Faldea reseca una ladera suave , y contrasta entre pinos y arbustos, igual que rasparía la vista una arpillera de saco entre cortes de tejidos verdes de seda.

Tu naturaleza es empecinada como ese campito amarillento entre tonos nacientes aún de primavera. Sé que no hay muerte en aquel terreno ni en ti. Quizá se mantenga en tu finca siempre el frío en el que la vida solo resiste invernando sin casi latir; acaso esté, al contrario, el maduro y seco campo trillado, dormitando bajo el estío, y exhausto ya de tan fértil. Gustoso y cansado de entregar siempre el grano y la fruta.

Tú quieres ser otra cosa, sonreír de otra manera. Miras ese verdor que te rodea en alegre explosión de clorofila, porque se cree nuevo, como todos nos hemos creído alguna vez. Sin envidia, ni reproche, indulgente, quieres ser el campo amarillo agotado y sabio. Si te plantaran pronto te cubrirías de hojas y te reirías con los demás.
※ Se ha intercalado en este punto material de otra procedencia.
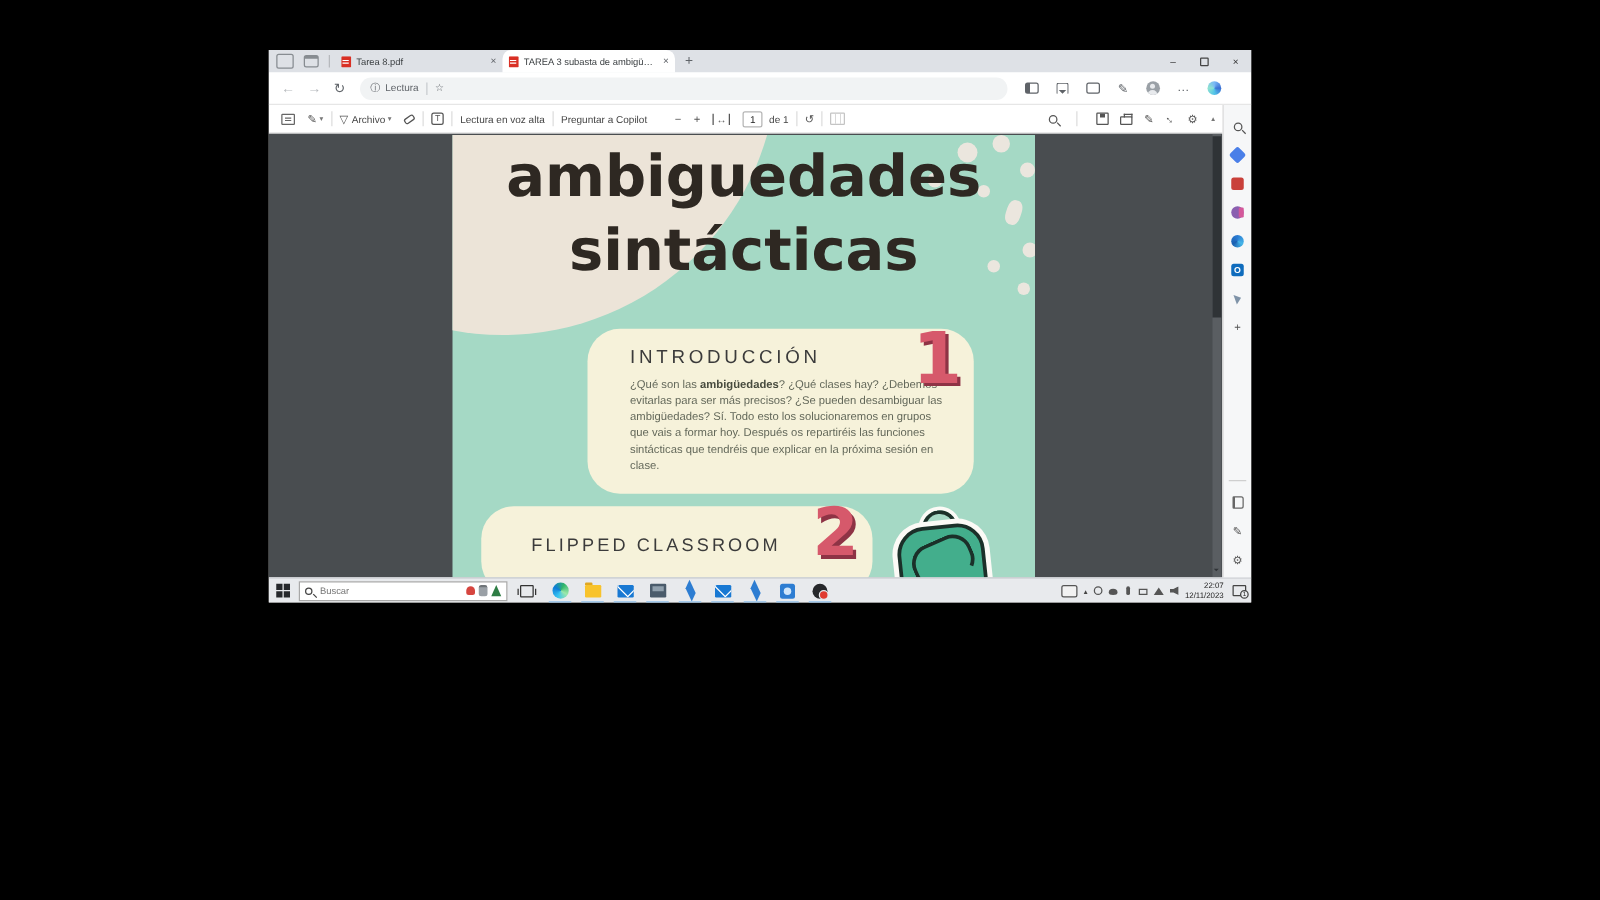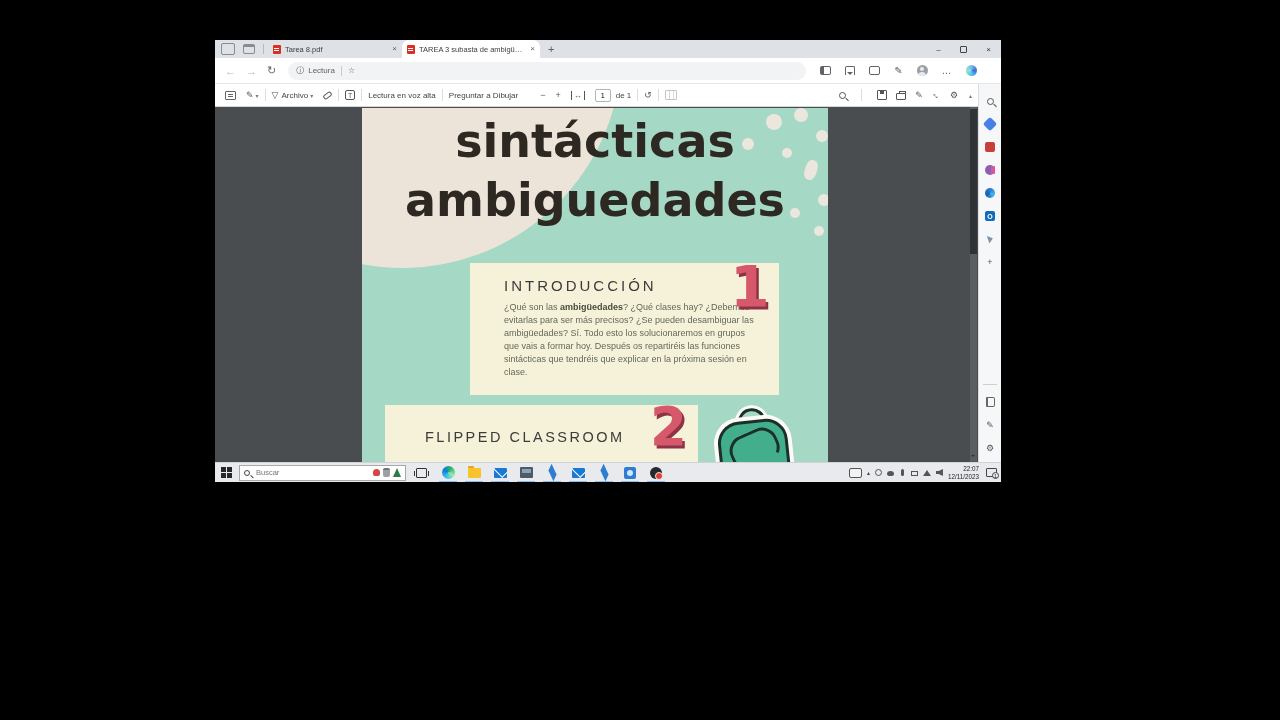--- a/index.html
+++ b/index.html
@@ -66,21 +66,21 @@
   .rgroup{margin-left:auto;display:flex;align-items:center;gap:9px;padding-right:6px;}
   .lgap{margin-left:10px;}
 
   
   .viewer{position:absolute;left:0;top:23px;width:763px;height:355px;background:#494d50;overflow:hidden;}
   .page{position:absolute;left:147px;top:1px;width:466px;height:354px;background:#a5d9c5;overflow:hidden;}
   .blob{position:absolute;left:-180px;top:-280px;width:440px;height:440px;border-radius:50%;background:#ece4d8;}
   .dot{position:absolute;background:#eee7df;border-radius:50%;opacity:.95;}
   .doctitle{position:absolute;left:0;top:4px;width:466px;text-align:center;font-family:"DejaVu Sans",sans-serif;
     font-weight:800;font-size:46px;line-height:59px;color:#2e2822;letter-spacing:0;}
-  .card{position:absolute;background:#f6f2da;}
+  .card{position:absolute;background:#f6f2da;border-radius:26px;}
   .card1{left:108px;top:155px;width:309px;height:132px;padding:14px 24px 0 34px;}
   .card1 h2,.card2 h2{margin:0;font-weight:400;font-size:15px;letter-spacing:3px;color:#3b3b3b;}
   .card1 p{margin:7px 0 0 0;font-size:9px;line-height:1.45;color:#63685a;width:250px;}
   .card1 p b{color:#474b3e;}
   .num{position:absolute;font-family:"DejaVu Sans",sans-serif;font-weight:800;color:#d6596b;text-shadow:2.5px 3px 0 #8e3345;}
   .num1{left:368px;top:146px;font-size:57px;}
   .num2{left:288px;top:288px;font-size:53px;}
   .card2{left:23px;top:297px;width:313px;height:70px;padding:24px 0 0 40px;}
   .card2 h2{font-size:14.5px;letter-spacing:2.5px;}
   .backpack{position:absolute;left:348px;top:300px;width:90px;height:70px;transform:rotate(-6deg);}
@@ -207,21 +207,21 @@
       <span class="sep"></span>
       <span class="glyph">▽</span>
       <span style="margin-left:3px">Archivo</span>
       <span class="caret">▾</span>
       <div class="eraser lgap"></div>
       <span class="sep"></span>
       <div class="ttool">T</div>
       <span class="sep"></span>
       <span>Lectura en voz alta</span>
       <span class="sep"></span>
-      <span>Preguntar a Dibujar</span>
+      <span>Preguntar a Copilot</span>
       <span class="glyph" style="margin-left:22px">−</span>
       <span class="glyph lgap">+</span>
       <span class="fit lgap">↔</span>
       <input class="pgbox lgap" value="1" style="">
       <span style="margin-left:5px">de 1</span>
       <span class="sep"></span>
       <span class="glyph">↺</span>
       <span class="sep"></span>
       <div class="grayic"></div>
       <div class="rgroup">
@@ -243,22 +243,22 @@
         <div class="dot" style="left:404px;top:6px;width:16px;height:16px"></div>
         <div class="dot" style="left:432px;top:0px;width:14px;height:14px"></div>
         <div class="dot" style="left:454px;top:22px;width:12px;height:12px"></div>
         <div class="dot" style="left:420px;top:40px;width:10px;height:10px"></div>
         <div class="dot" style="left:443px;top:52px;width:12px;height:20px;border-radius:40%;transform:rotate(18deg)"></div>
         <div class="dot" style="left:456px;top:86px;width:12px;height:12px"></div>
         <div class="dot" style="left:428px;top:100px;width:10px;height:10px"></div>
         <div class="dot" style="left:452px;top:118px;width:10px;height:10px"></div>
 
         <div class="doctitle">
+          <div>ambiguedades</div>
           <div>sintácticas</div>
-          <div>ambiguedades</div>
         </div>
 
         <div class="card card1">
           <h2>INTRODUCCIÓN</h2>
           <p><span>¿Qué son las </span><b>ambigüedades</b><span>? ¿Qué clases hay? ¿Debemos evitarlas para ser más precisos? ¿Se pueden desambiguar las ambigüedades? Sí. Todo esto los solucionaremos en grupos que vais a formar hoy. Después os repartiréis las funciones sintácticas que tendréis que explicar en la próxima sesión en clase.</span></p>
         </div>
         <div class="num num1">1</div>
 
         <div class="card card2">
           <h2>FLIPPED CLASSROOM</h2>

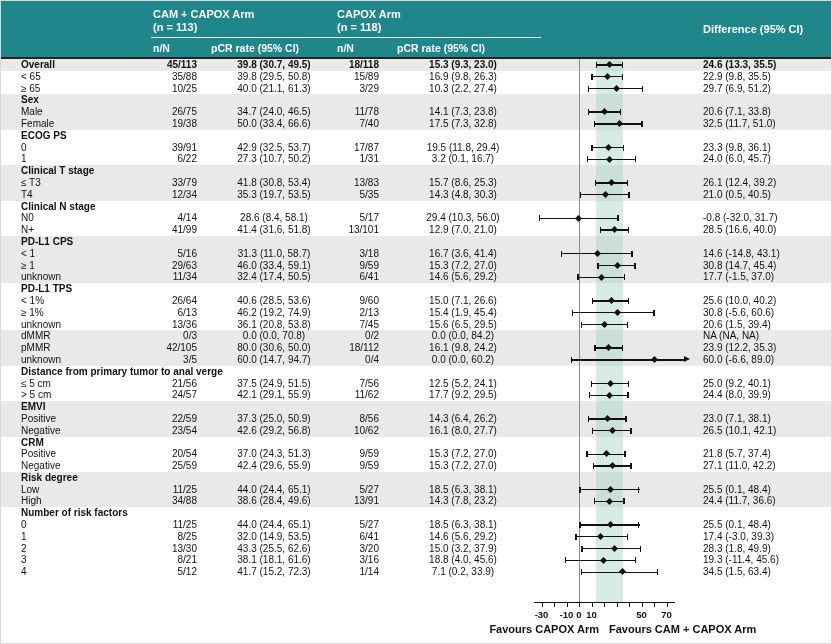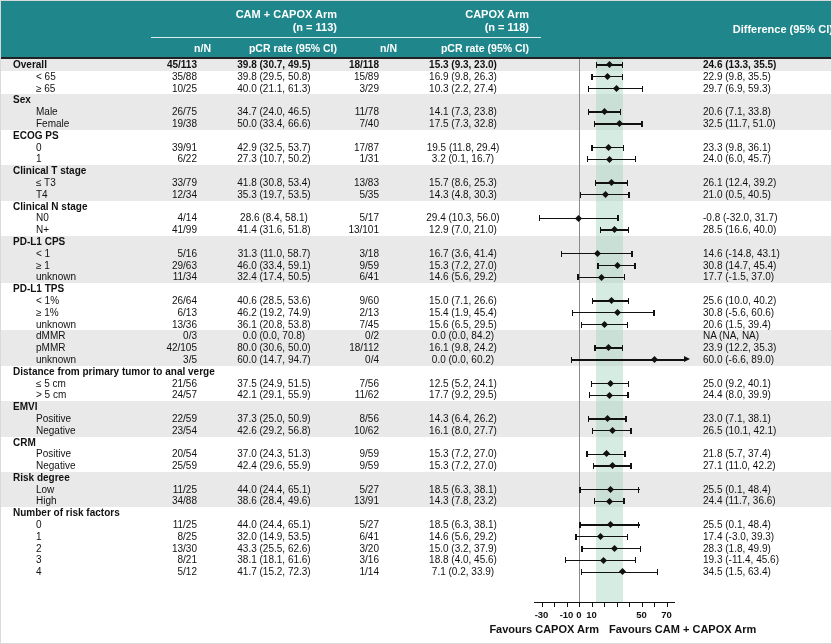--- a/index.html
+++ b/index.html
@@ -6,41 +6,41 @@
   .sheet{
     position:relative;width:832px;height:644px;background:#fff;
     font-family:"Liberation Sans",sans-serif;color:#111;overflow:hidden;
     border:1px solid #d9d9d9;box-sizing:border-box;
   }
   
   .hdr{
     position:absolute;left:0;top:0;width:832px;height:58px;
     background:#1f878b;color:#fff;border-bottom:2px solid #222;box-sizing:border-box;
   }
-  .hdr .cell{position:absolute;text-align:right;font-weight:bold;}
+  .hdr .cell{position:absolute;text-align:left;font-weight:bold;}
   .arm-title{font-size:11px;line-height:13px;top:7px;}
   .arm1{left:152px;width:184px;}
   .arm2{left:336px;width:192px;}
   .arm-underline{position:absolute;left:150px;top:36px;width:390px;height:1px;background:rgba(255,255,255,.85);}
   .sub{font-size:10.5px;top:41px;}
   .sub.nn1{left:152px;width:58px;}
   .sub.p1{left:210px;width:126px;}
   .sub.nn2{left:336px;width:60px;}
   .sub.p2{left:396px;width:132px;}
   .diff-title{left:688px;width:144px;top:22px;text-align:left;padding-left:14px;box-sizing:border-box;font-size:11px;}
   
   .rows{position:absolute;left:0;top:58px;width:832px;}
   .row{
     display:grid;grid-template-columns:152px 58px 126px 60px 132px 160px 144px;
     height:11.8px;line-height:11.8px;font-size:10px;white-space:nowrap;
   }
   .row.shaded{background:#e9e9e9;}
   .c{overflow:visible;}
-  .c.lab{padding-left:12px;}
-  .c.lab.indent{padding-left:35px;}
+  .c.lab{padding-left:20px;}
+  .c.lab.indent{padding-left:20px;}
   .c.lab.b, .row.boldrow .c{font-weight:bold;}
   .c.nn{text-align:right;padding-right:14px;}
   .c.nn2x{text-align:right;padding-right:18px;}
   .c.pcr{text-align:center;}
   .c.diff{text-align:left;padding-left:14px;}
   .c.plot{position:relative;}
   
   .ci{position:absolute;inset:0;z-index:5;}
   .ci .ln{position:absolute;top:5.3px;height:1.3px;background:#111;}
   .ci .cap{position:absolute;top:3px;width:1.4px;height:6px;background:#111;}
@@ -119,21 +119,21 @@
         <div class="c nn nn2x">3/29</div>
         <div class="c pcr">10.3 (2.2, 27.4)</div>
         <div class="c plot">
           <div class="ci">
             <div class="ln" style="left: 58.625px; width: 55.375px;"></div>
             <div class="cap" style="left: 58.625px;"></div>
             <div class="cap" style="left: 112.6px;"></div>
             <div class="mk" style="left: 84.625px;"></div>
           </div>
         </div>
-        <div class="c diff">29.7 (6.9, 59.3)</div>
+        <div class="c diff">29.7 (6.9, 51.2)</div>
       </div>
       <div class="row shaded">
         <div class="c lab b">Sex</div>
         <div class="c "></div>
         <div class="c "></div>
         <div class="c "></div>
         <div class="c "></div>
         <div class="c plot"></div>
         <div class="c "></div>
       </div>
Pero entre tanto, no está mal ser tierra seca, baldía, gastada, dorada, ya de vuelta, que observa el paisaje sin ser parte de él, alentando un sentimiento más propio y profundo. Porque la tierra y la piedra son más viejas y genuinas y ecuánimes que la festivalera y dramática peripecia de la vida.

Descubro en ti la perspicacia de quien ni juzga ni piensa. Ese es el enigma de tus ojos. No pensar. Solo sentirte a la vez bien y mal, tras haber demostrado generosidad y entrega, como aquel terreno de rastrojos.

Un día iré hasta allí. Sin reparar en las sombras frescas de las hayas, pasare de largo y llegaré directo hasta esa pajiza mancha cerca del horizonte, y me sentaré contigo. Compartiremos tu silencio y arrugaremos juntos los ojos bajo la luz implacable del tiempo y del sol.